I've recently come across a lot of blog posts and articles with titles like "10 Things I wish I knew when I was 20" or "Things I'd tell my 25-year-old self." Usually, these are full of advice and situations that I've identified with more than once as a twenty-five-year old woman.
I've often thought about what I'd want to tell my 20-year-old self about life, and realized that was right around the time when I started running fairly regularly. So I decided to compile my own list of advice, but instead of repeating the trite clichés I've read time and time again, I wrote down my top 10 pieces of wisdom I would give myself as a brand new runner.
*Disclaimer: All advice strictly based on my personal and sometimes unfortunate experiences as a newbie runner.
1. Buy real running shoes at a real running store.
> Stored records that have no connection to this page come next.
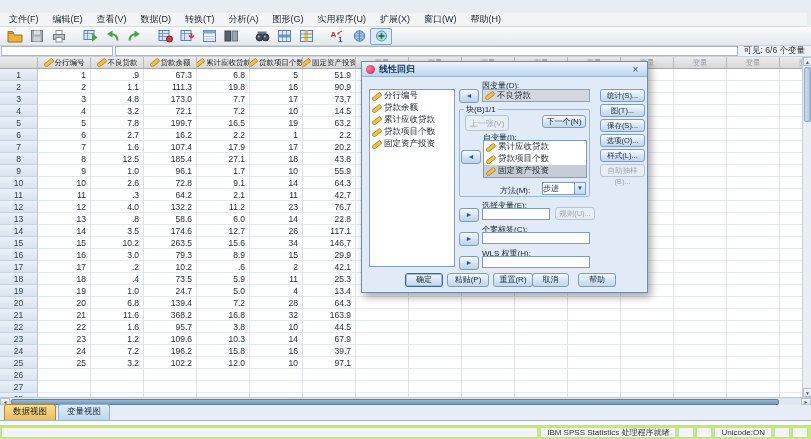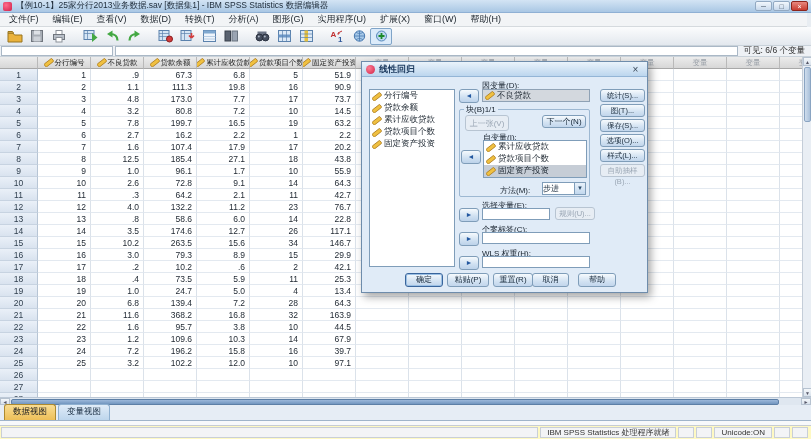"【例10-1】25家分行2013业务数据.sav [数据集1] - IBM" div { html: <div> <span></span> <span>【例10-1】25家分行2013业务数据.sav [数据集1] - IBM SPSS Statistics 数据编辑器</span> <span> <span>─</span> <span>□</span> <span>×</span> </span> </div> -> none }
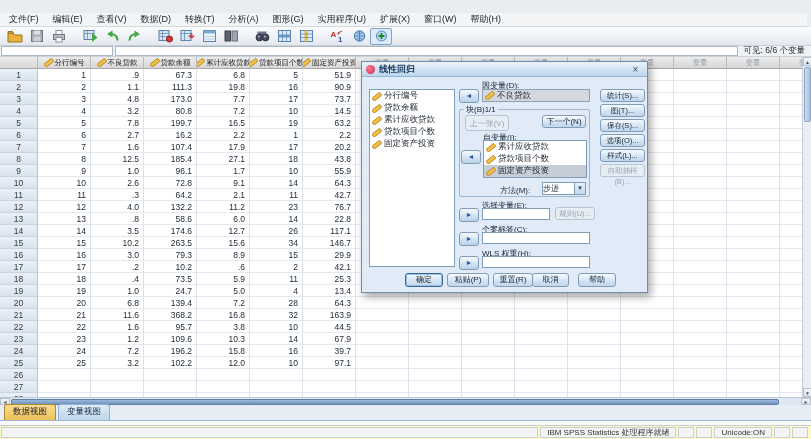"80.8" div.cell { text: 80.8 -> 72.1 }
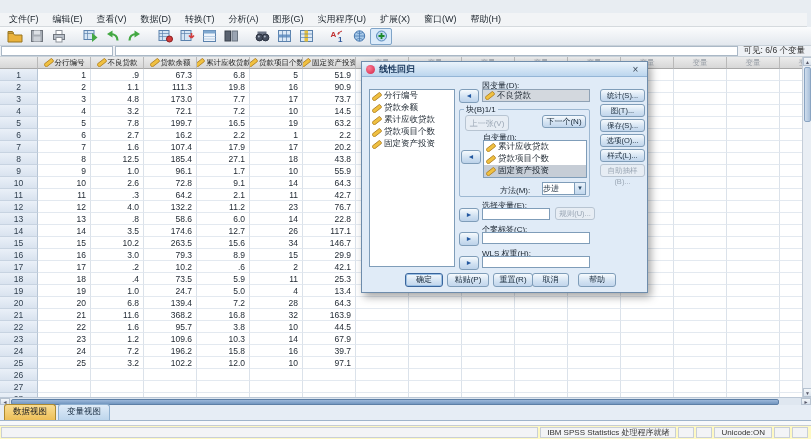"IBM SPSS Statistics 处理程序就绪" #statusbar { background: #fef9c3 -> #bef264 }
Sure, those custom, powder blue Nike Shox look pretty cool, but they are not meant for running. So sorry to disappoint. Go to a local running store and get fitted for some real running shoes. STAT.
2. Eat real food.
You can only get by on a super high-fiber, high-protein, Splenda infused, zero fat, low calorie diet for so long. Your body needs honest-to-goodness fat and carbs to perform at its highest potential. It needs a lot of this real food if you want to run marathons some day. So eat a cheeseburger and french fries if the craving strikes, but eat fruits and vegetables much more often.
3. Stop comparing yourself to other runners.
You will only become disappointed or smug. These are not good looks.
4. Buy non-cotton, sweat-wicking running clothes.
I should write this one down twice. Your runs are a lot more enjoyable when old, sweaty, t-shirts aren't sticking to you the whole time. (Ahem, Oiselle is a good place to start)
5. Stop drinking so much. Especially the day before a race.
You will only be disappointed in yourself when you wake up hungover on the morning you should be running 15 miles. Waking up bright and early on a Saturday is surprisingly not the worst thing in the world.
(Still a work in progress. I've got the race part down, but still working on the weekend behavior...)
6. Running is important, but family and friends are more important.
Don't let relationships suffer because of your training. If you need to run early in the morning to make it out to dinner with your best friends later, do it. On the flip side, make running your priority over non-essential social events. Your work acquaintance will forgive you for not making it to happy hour.
7. It's okay to walk the hills. Sometimes.
Legitimate ultrarunners do it all the time. I promise, its okay.
8. You don't have to eat gels on long runs.
There are tons of other fueling options. Organic Honey Stinger waffles and chews are a good place to start. Peanut butter and jelly sandwiches will also get you far. Someday, potatoes dipped in salt with a coke to wash it down will be the best thing you ever tasted on a run.
9. Leave your gadgets at home.
Unplugging from the world is one of the best gifts running will give you. Turn off your brain for awhile and you'll be amazed at the difference it will make in your life.
10. Be confident in your body and its abilities.
You are much stronger than you think. Someday, the legs you once criticized for being too thick will carry you over 31 miles at one time. Be thankful and be proud of your body; leave shame and self-doubt at your doorstep. There is no room for insecurity in this sport.